TASK DIRECTIONS
Repeat each entry word for word.

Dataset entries
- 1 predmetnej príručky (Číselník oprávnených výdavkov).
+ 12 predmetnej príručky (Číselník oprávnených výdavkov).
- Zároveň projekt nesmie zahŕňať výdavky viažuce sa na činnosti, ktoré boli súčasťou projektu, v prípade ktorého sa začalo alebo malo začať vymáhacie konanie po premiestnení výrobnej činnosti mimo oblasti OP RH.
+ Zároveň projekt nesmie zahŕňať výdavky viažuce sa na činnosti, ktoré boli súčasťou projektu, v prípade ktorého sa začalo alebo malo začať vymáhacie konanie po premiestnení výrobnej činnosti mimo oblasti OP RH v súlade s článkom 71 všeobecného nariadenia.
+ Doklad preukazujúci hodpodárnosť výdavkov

REPLY TO THE EXERCISE
- 1 predmetnej príručky (Číselník oprávnených výdavkov).
+ 12 predmetnej príručky (Číselník oprávnených výdavkov).
- Zároveň projekt nesmie zahŕňať výdavky viažuce sa na činnosti, ktoré boli súčasťou projektu, v prípade ktorého sa začalo alebo malo začať vymáhacie konanie po premiestnení výrobnej činnosti mimo oblasti OP RH.
+ Zároveň projekt nesmie zahŕňať výdavky viažuce sa na činnosti, ktoré boli súčasťou projektu, v prípade ktorého sa začalo alebo malo začať vymáhacie konanie po premiestnení výrobnej činnosti mimo oblasti OP RH v súlade s článkom 71 všeobecného nariadenia.
+ Doklad preukazujúci hodpodárnosť výdavkov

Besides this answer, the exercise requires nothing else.